- _SUPPLIED DATA_
**********

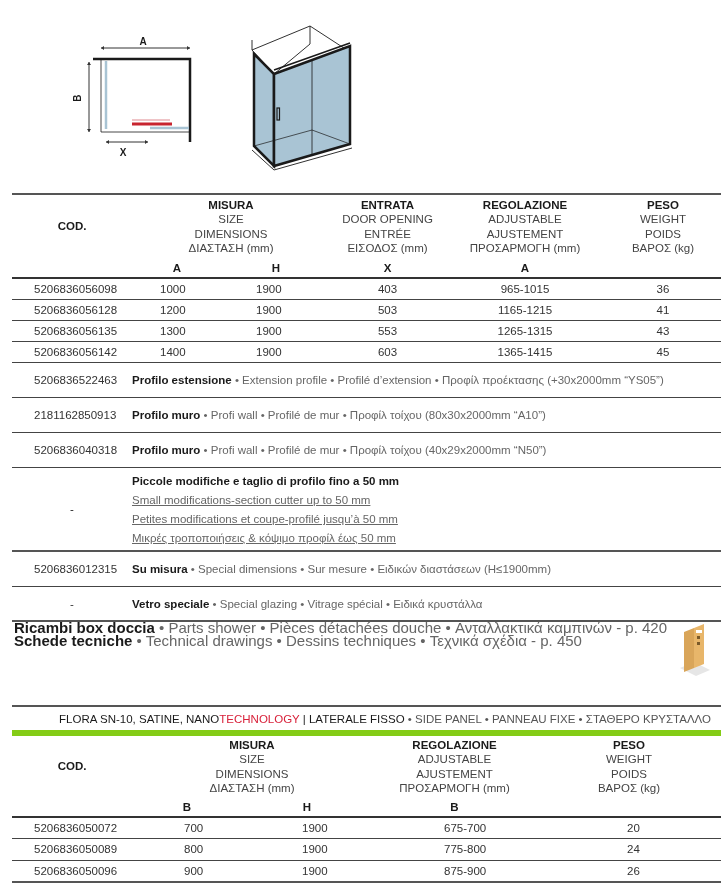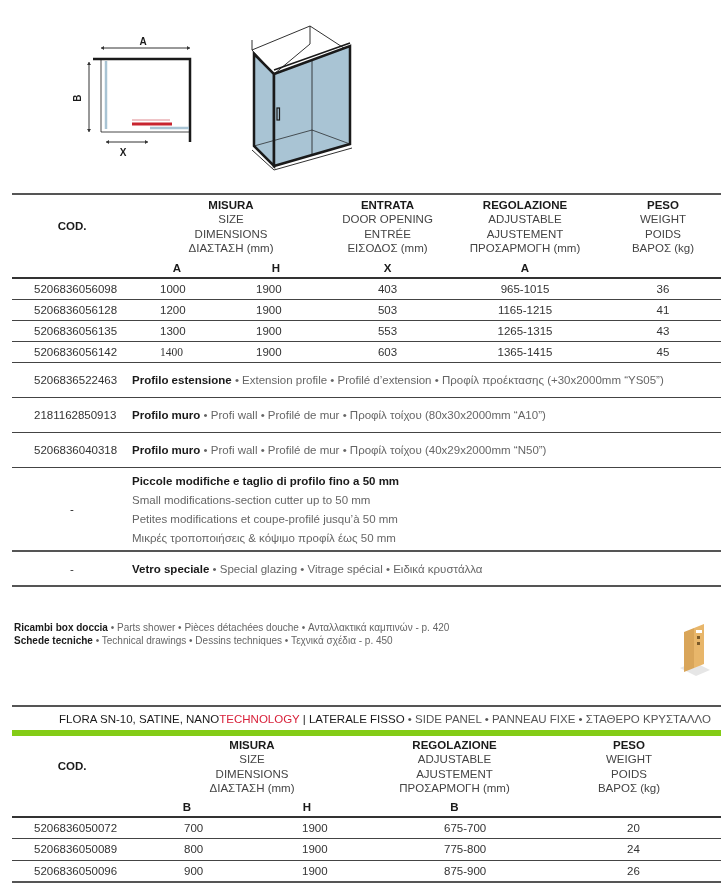--- a/index.html
+++ b/index.html
@@ -22,23 +22,23 @@
   .row td.code { padding-left: 22px; }
   .c-a { padding-left: 5px; }
   .center { text-align: center; }
   .xrow td { height: 35px; border-bottom: 1.5px solid #444; color: #333; }
   .xrow td.code { padding-left: 22px; }
   .desc b { font-weight: bold; color: #1a1a1a; }
   .desc .gr { color: #666; }
   .multi td { border-bottom: 2px solid #555; }
   .multi .lines div { line-height: 19px; }
   .multi .lines div.first { font-weight: bold; color: #1a1a1a; }
-  .multi .lines div.gr { color: #666; }
-
-  .footnote { position: absolute; left: 14px; top: 622px; font-size: 10px; line-height: 12.5px; color: #666; }
+  .multi .lines div.gr { color: #666; text-decoration: underline; }
+
+  .footnote { position: absolute; left: 14px; top: 622px; font-size: 15px; line-height: 12.5px; color: #666; }
   .footnote b { color: #1a1a1a; font-weight: bold; }
 
   .box-icon { position: absolute; left: 676px; top: 620px; width: 36px; height: 56px; }
 
   #side-table { top: 705px; }
   .title-row td { text-align: right; padding-right: 10px; height: 27px; font-size: 11.5px; border-bottom: 6px solid #84cc16; }
   .title-row .dark { color: #1a1a1a; }
   .title-row .red { color: #d8213a; }
   .title-row .gr { color: #555; }
   .srow td { height: 21.5px; border-bottom: 1.5px solid #444; color: #333; }
@@ -150,21 +150,21 @@
       <tr class="row">
         <td class="code">5206836056135</td>
         <td class="c-a" style="padding-left: 28px;">1300</td>
         <td class="c-a" style="padding-left: 34px;">1900</td>
         <td class="center">553</td>
         <td class="center">1265-1315</td>
         <td class="center">43</td>
       </tr>
       <tr class="row">
         <td class="code">5206836056142</td>
-        <td class="c-a" style="padding-left: 28px; font-family: Liberation Serif, serif;">1400</td>
+        <td class="c-a" style="padding-left: 28px;">1400</td>
         <td class="c-a" style="padding-left: 34px;">1900</td>
         <td class="center">603</td>
         <td class="center">1365-1415</td>
         <td class="center">45</td>
       </tr>
     </tbody>
   <tbody id="extra-rows">
       <tr class="xrow">
         <td class="code">5206836522463</td>
         <td colspan="5" class="desc"><b>Profilo estensione</b><span class="gr"> • Extension profile • Profilé d’extension • Προφίλ προέκτασης (+30x2000mm “YS05”)</span></td>
@@ -183,20 +183,24 @@
       <td class="center" style="vertical-align:middle">-</td>
       <td colspan="5" class="lines" style="padding:4px 0 2px 0">
         <div class="first">Piccole modifiche e taglio di profilo fino a 50 mm</div>
         <div class="gr">Small modifications-section cutter up to 50 mm</div>
         <div class="gr">Petites modifications et coupe-profilé jusqu’à 50 mm</div>
         <div class="gr">Μικρές τροποποιήσεις &amp; κόψιμο προφίλ έως 50 mm</div>
       </td>
     </tr>
   </tbody>
   <tbody id="extra2-rows">
+      <tr class="xrow">
+        <td class="code">5206836012315</td>
+        <td colspan="5" class="desc"><b>Su misura</b><span class="gr"> • Special dimensions • Sur mesure • Ειδικών διαστάσεων (H≤1900mm)</span></td>
+      </tr>
       <tr class="xrow">
         <td class="center" style="padding-right: 0px; border-bottom: 2px solid rgb(85, 85, 85);">-</td>
         <td colspan="5" class="desc" style="border-bottom: 2px solid rgb(85, 85, 85);"><b>Vetro speciale</b><span class="gr"> • Special glazing • Vitrage spécial • Ειδικά κρυστάλλα</span></td>
       </tr>
     </tbody>
 </table>
 
 <div class="footnote">
   <div><b>Ricambi box doccia</b><span> • Parts shower • Pièces détachées douche • Ανταλλακτικά καμπινών - p. 420</span></div>
   <div><b>Schede tecniche</b><span> • Technical drawings • Dessins techniques • Τεχνικά σχέδια - p. 450</span></div>

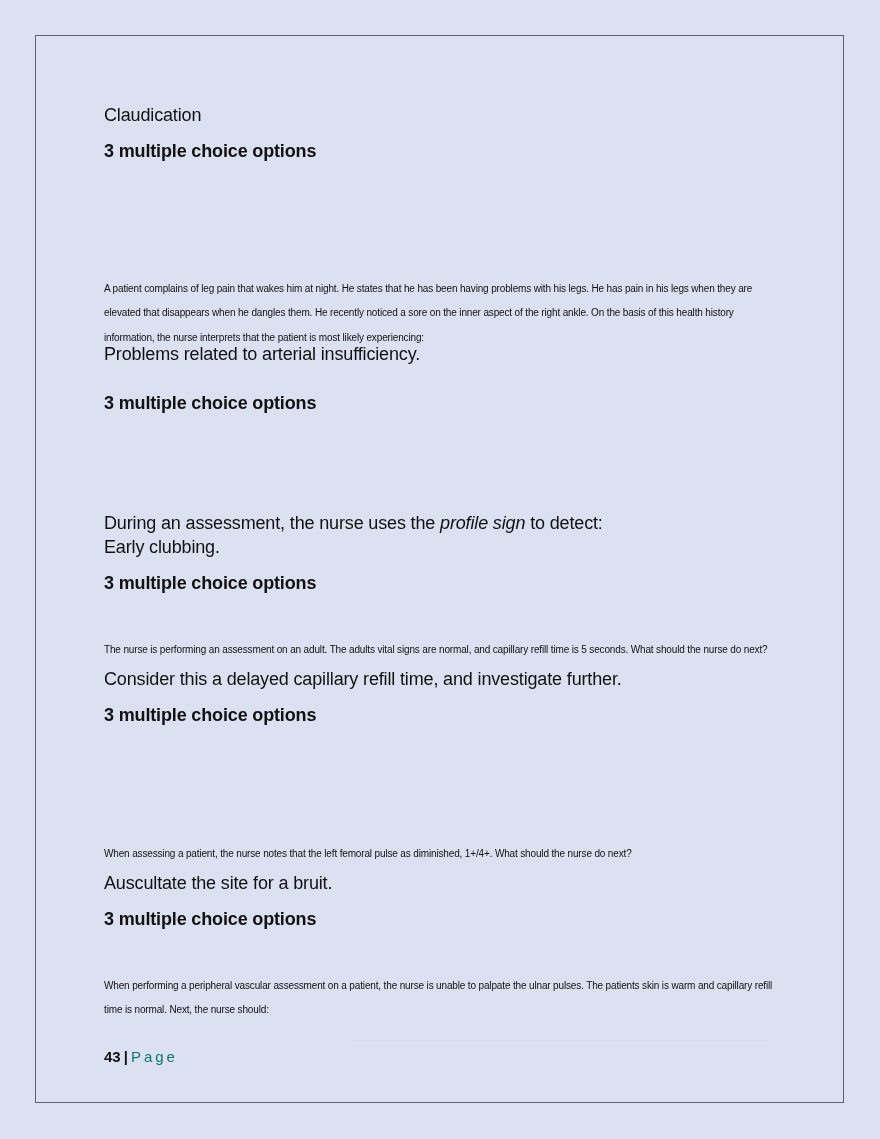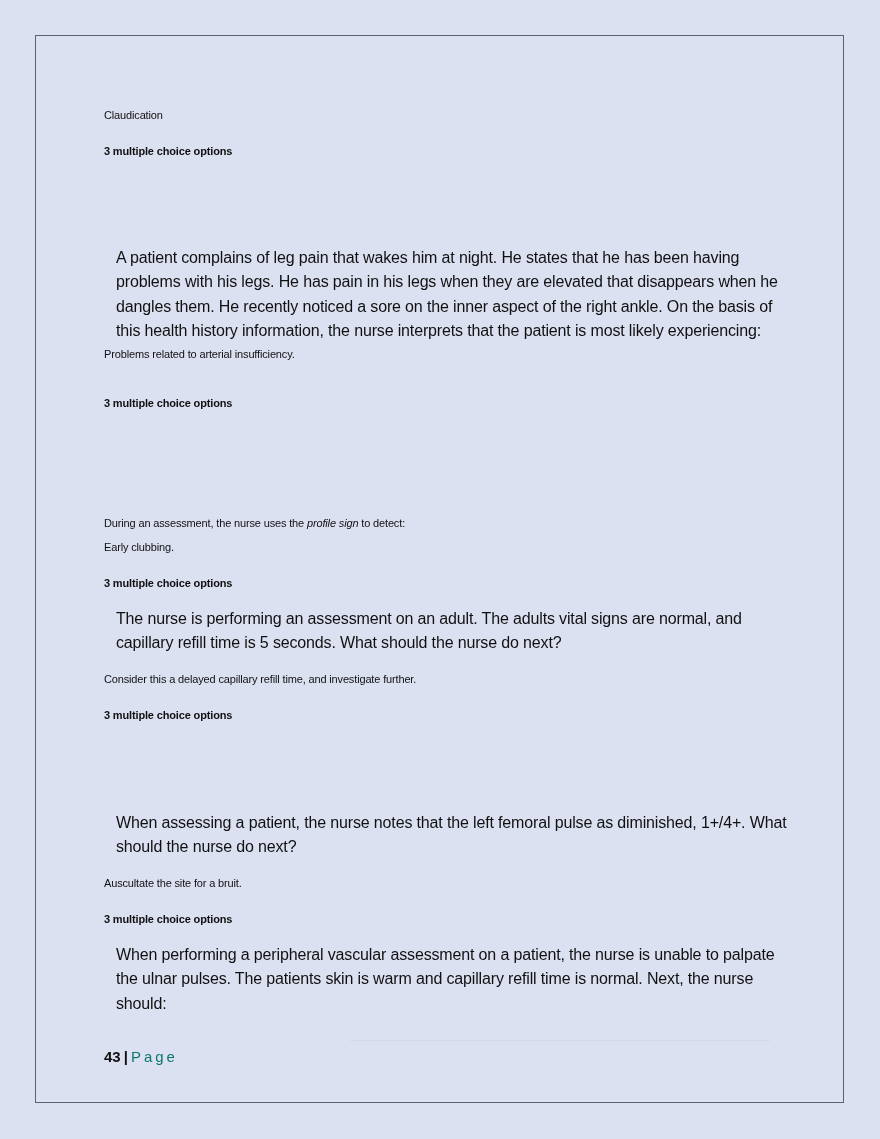--- a/index.html
+++ b/index.html
@@ -27,32 +27,33 @@
   }
   .content {
     position: absolute;
     left: 104px;
     top: 0;
     width: 680px;
   }
   .line {
     position: absolute;
     left: 0;
-    font-size: 11px;
+    font-size: 18px;
     line-height: 24px;
     white-space: nowrap;
     letter-spacing: -0.15px;
   }
   .para {
     position: absolute;
-    left: 12px;
+    left: 0;
     width: 680px;
-    font-size: 16px;
+    font-size: 10px;
     line-height: 24.3px;
     letter-spacing: -0.15px;
+    margin-top: 31px;
   }
   .bold { font-weight: bold; }
   .italic { font-style: italic; }
   .footer {
     position: absolute;
     left: 104px;
     top: 1045px;
     font-size: 15px;
     line-height: 24px;
     white-space: nowrap;

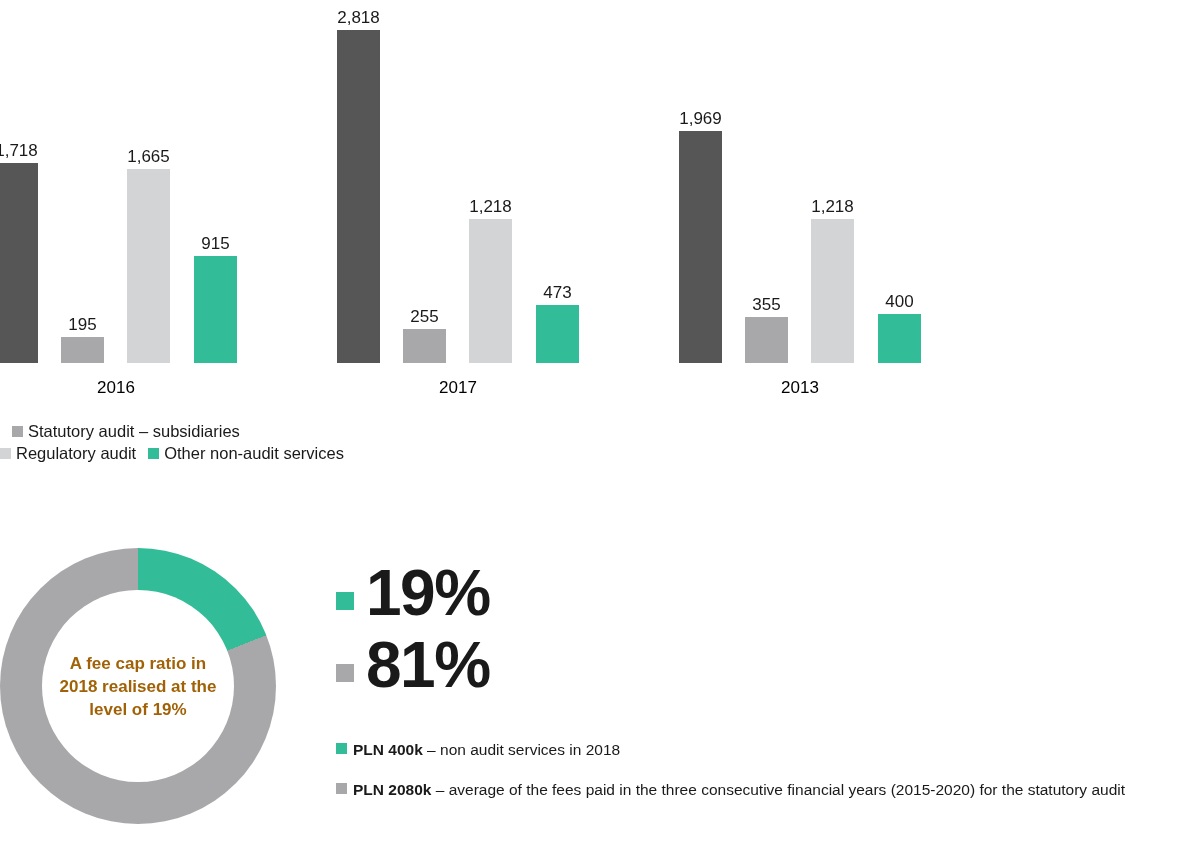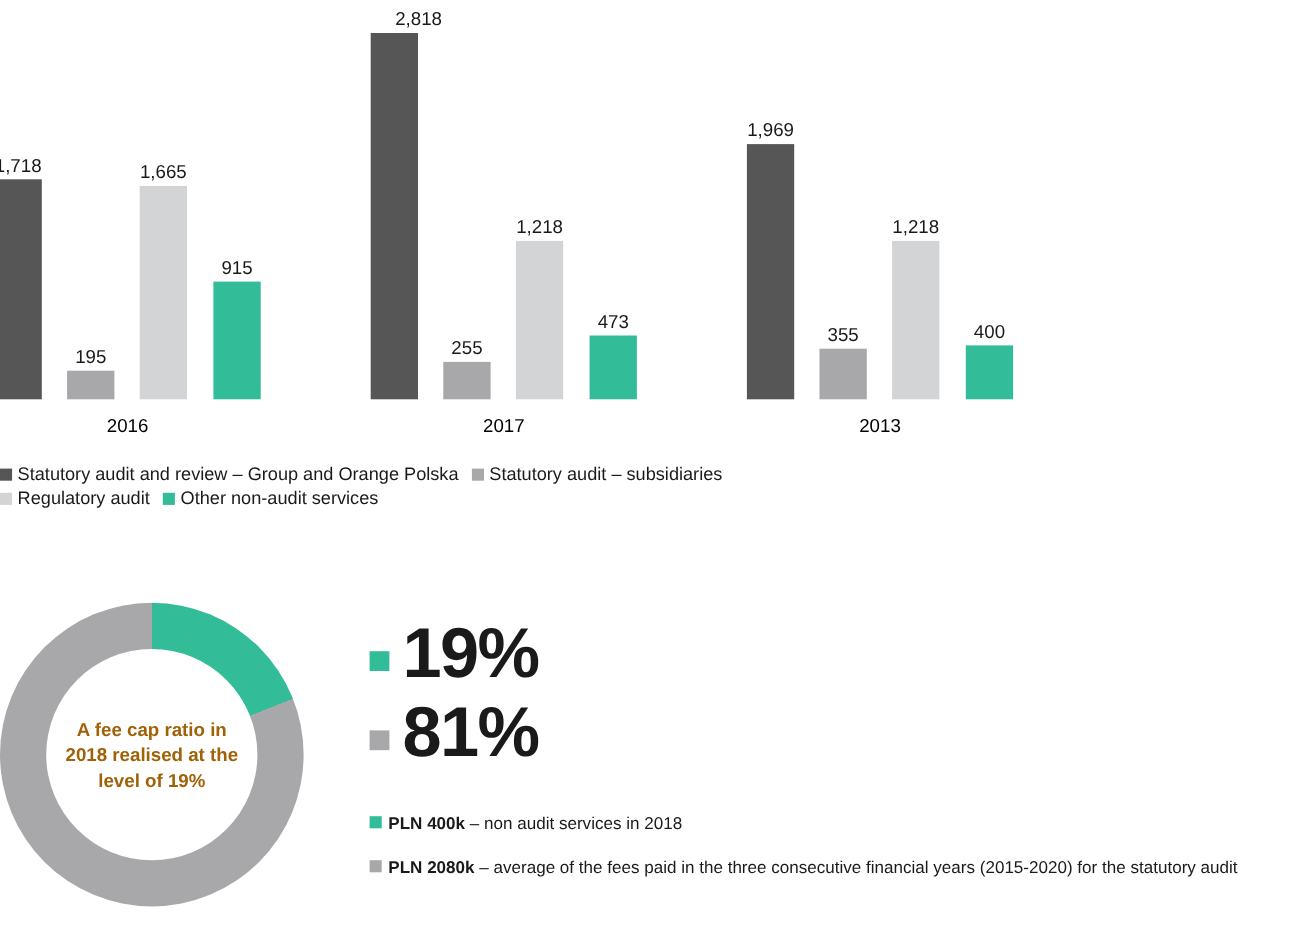--- a/index.html
+++ b/index.html
@@ -202,21 +202,21 @@
     </div>
     <div class="bar-item" style="left:199px;">
       <div class="bar-label" style="bottom:110px;">915</div>
       <div class="bar-rect" style="height:107px; background:#33bc98;"></div>
     </div>
     <div class="group-label" style="left:66px; width:110px;">2016</div>
   </div>
 
   <div class="bar-group" style="left:337px; width:250px;">
     <div class="bar-item" style="left:0px;">
-      <div class="bar-label" style="bottom:336px;margin-left:22px;">2,818</div>
+      <div class="bar-label" style="bottom:336px;">2,818</div>
       <div class="bar-rect" style="height:333px; background:#565656;"></div>
     </div>
     <div class="bar-item" style="left:66px;">
       <div class="bar-label" style="bottom:37px;">255</div>
       <div class="bar-rect" style="height:34px; background:#a8a8ab;"></div>
     </div>
     <div class="bar-item" style="left:132px;">
       <div class="bar-label" style="bottom:147px;">1,218</div>
       <div class="bar-rect" style="height:144px; background:#d3d4d6;"></div>
     </div>
@@ -243,24 +243,20 @@
     <div class="bar-item" style="left:199px;">
       <div class="bar-label" style="bottom:52px;">400</div>
       <div class="bar-rect" style="height:49px; background:#33bc98;"></div>
     </div>
     <div class="group-label" style="left:66px; width:110px;">2013</div>
   </div>
 </div>
 
 <div id="bar-legend">
   <div class="legend-row">
-    <div class="legend-entry">
-      <span class="legend-swatch" style="background:#565656;"></span>
-      <span class="legend-text">Statutory audit and review – Group and Orange Polska</span>
-    </div>
     <span class="legend-gap"></span>
     <div class="legend-entry">
       <span class="legend-swatch" style="background:#a8a8ab;"></span>
       <span class="legend-text">Statutory audit – subsidiaries</span>
     </div>
   </div>
   <div class="legend-row">
     <div class="legend-entry">
       <span class="legend-swatch" style="background:#d3d4d6;"></span>
       <span class="legend-text">Regulatory audit</span>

**********

- _YOUR TASK_
Print the listing verbatim; no pictures.

- _SOLVED EXERCISE_
--- a/index.html
+++ b/index.html
@@ -22,23 +22,23 @@
   .row td.code { padding-left: 22px; }
   .c-a { padding-left: 5px; }
   .center { text-align: center; }
   .xrow td { height: 35px; border-bottom: 1.5px solid #444; color: #333; }
   .xrow td.code { padding-left: 22px; }
   .desc b { font-weight: bold; color: #1a1a1a; }
   .desc .gr { color: #666; }
   .multi td { border-bottom: 2px solid #555; }
   .multi .lines div { line-height: 19px; }
   .multi .lines div.first { font-weight: bold; color: #1a1a1a; }
-  .multi .lines div.gr { color: #666; }
-
-  .footnote { position: absolute; left: 14px; top: 622px; font-size: 10px; line-height: 12.5px; color: #666; }
+  .multi .lines div.gr { color: #666; text-decoration: underline; }
+
+  .footnote { position: absolute; left: 14px; top: 622px; font-size: 15px; line-height: 12.5px; color: #666; }
   .footnote b { color: #1a1a1a; font-weight: bold; }
 
   .box-icon { position: absolute; left: 676px; top: 620px; width: 36px; height: 56px; }
 
   #side-table { top: 705px; }
   .title-row td { text-align: right; padding-right: 10px; height: 27px; font-size: 11.5px; border-bottom: 6px solid #84cc16; }
   .title-row .dark { color: #1a1a1a; }
   .title-row .red { color: #d8213a; }
   .title-row .gr { color: #555; }
   .srow td { height: 21.5px; border-bottom: 1.5px solid #444; color: #333; }
@@ -150,21 +150,21 @@
       <tr class="row">
         <td class="code">5206836056135</td>
         <td class="c-a" style="padding-left: 28px;">1300</td>
         <td class="c-a" style="padding-left: 34px;">1900</td>
         <td class="center">553</td>
         <td class="center">1265-1315</td>
         <td class="center">43</td>
       </tr>
       <tr class="row">
         <td class="code">5206836056142</td>
-        <td class="c-a" style="padding-left: 28px; font-family: Liberation Serif, serif;">1400</td>
+        <td class="c-a" style="padding-left: 28px;">1400</td>
         <td class="c-a" style="padding-left: 34px;">1900</td>
         <td class="center">603</td>
         <td class="center">1365-1415</td>
         <td class="center">45</td>
       </tr>
     </tbody>
   <tbody id="extra-rows">
       <tr class="xrow">
         <td class="code">5206836522463</td>
         <td colspan="5" class="desc"><b>Profilo estensione</b><span class="gr"> • Extension profile • Profilé d’extension • Προφίλ προέκτασης (+30x2000mm “YS05”)</span></td>
@@ -183,20 +183,24 @@
       <td class="center" style="vertical-align:middle">-</td>
       <td colspan="5" class="lines" style="padding:4px 0 2px 0">
         <div class="first">Piccole modifiche e taglio di profilo fino a 50 mm</div>
         <div class="gr">Small modifications-section cutter up to 50 mm</div>
         <div class="gr">Petites modifications et coupe-profilé jusqu’à 50 mm</div>
         <div class="gr">Μικρές τροποποιήσεις &amp; κόψιμο προφίλ έως 50 mm</div>
       </td>
     </tr>
   </tbody>
   <tbody id="extra2-rows">
+      <tr class="xrow">
+        <td class="code">5206836012315</td>
+        <td colspan="5" class="desc"><b>Su misura</b><span class="gr"> • Special dimensions • Sur mesure • Ειδικών διαστάσεων (H≤1900mm)</span></td>
+      </tr>
       <tr class="xrow">
         <td class="center" style="padding-right: 0px; border-bottom: 2px solid rgb(85, 85, 85);">-</td>
         <td colspan="5" class="desc" style="border-bottom: 2px solid rgb(85, 85, 85);"><b>Vetro speciale</b><span class="gr"> • Special glazing • Vitrage spécial • Ειδικά κρυστάλλα</span></td>
       </tr>
     </tbody>
 </table>
 
 <div class="footnote">
   <div><b>Ricambi box doccia</b><span> • Parts shower • Pièces détachées douche • Ανταλλακτικά καμπινών - p. 420</span></div>
   <div><b>Schede tecniche</b><span> • Technical drawings • Dessins techniques • Τεχνικά σχέδια - p. 450</span></div>

--- a/index.html
+++ b/index.html
@@ -27,32 +27,33 @@
   }
   .content {
     position: absolute;
     left: 104px;
     top: 0;
     width: 680px;
   }
   .line {
     position: absolute;
     left: 0;
-    font-size: 11px;
+    font-size: 18px;
     line-height: 24px;
     white-space: nowrap;
     letter-spacing: -0.15px;
   }
   .para {
     position: absolute;
-    left: 12px;
+    left: 0;
     width: 680px;
-    font-size: 16px;
+    font-size: 10px;
     line-height: 24.3px;
     letter-spacing: -0.15px;
+    margin-top: 31px;
   }
   .bold { font-weight: bold; }
   .italic { font-style: italic; }
   .footer {
     position: absolute;
     left: 104px;
     top: 1045px;
     font-size: 15px;
     line-height: 24px;
     white-space: nowrap;

--- a/index.html
+++ b/index.html
@@ -202,21 +202,21 @@
     </div>
     <div class="bar-item" style="left:199px;">
       <div class="bar-label" style="bottom:110px;">915</div>
       <div class="bar-rect" style="height:107px; background:#33bc98;"></div>
     </div>
     <div class="group-label" style="left:66px; width:110px;">2016</div>
   </div>
 
   <div class="bar-group" style="left:337px; width:250px;">
     <div class="bar-item" style="left:0px;">
-      <div class="bar-label" style="bottom:336px;margin-left:22px;">2,818</div>
+      <div class="bar-label" style="bottom:336px;">2,818</div>
       <div class="bar-rect" style="height:333px; background:#565656;"></div>
     </div>
     <div class="bar-item" style="left:66px;">
       <div class="bar-label" style="bottom:37px;">255</div>
       <div class="bar-rect" style="height:34px; background:#a8a8ab;"></div>
     </div>
     <div class="bar-item" style="left:132px;">
       <div class="bar-label" style="bottom:147px;">1,218</div>
       <div class="bar-rect" style="height:144px; background:#d3d4d6;"></div>
     </div>
@@ -243,24 +243,20 @@
     <div class="bar-item" style="left:199px;">
       <div class="bar-label" style="bottom:52px;">400</div>
       <div class="bar-rect" style="height:49px; background:#33bc98;"></div>
     </div>
     <div class="group-label" style="left:66px; width:110px;">2013</div>
   </div>
 </div>
 
 <div id="bar-legend">
   <div class="legend-row">
-    <div class="legend-entry">
-      <span class="legend-swatch" style="background:#565656;"></span>
-      <span class="legend-text">Statutory audit and review – Group and Orange Polska</span>
-    </div>
     <span class="legend-gap"></span>
     <div class="legend-entry">
       <span class="legend-swatch" style="background:#a8a8ab;"></span>
       <span class="legend-text">Statutory audit – subsidiaries</span>
     </div>
   </div>
   <div class="legend-row">
     <div class="legend-entry">
       <span class="legend-swatch" style="background:#d3d4d6;"></span>
       <span class="legend-text">Regulatory audit</span>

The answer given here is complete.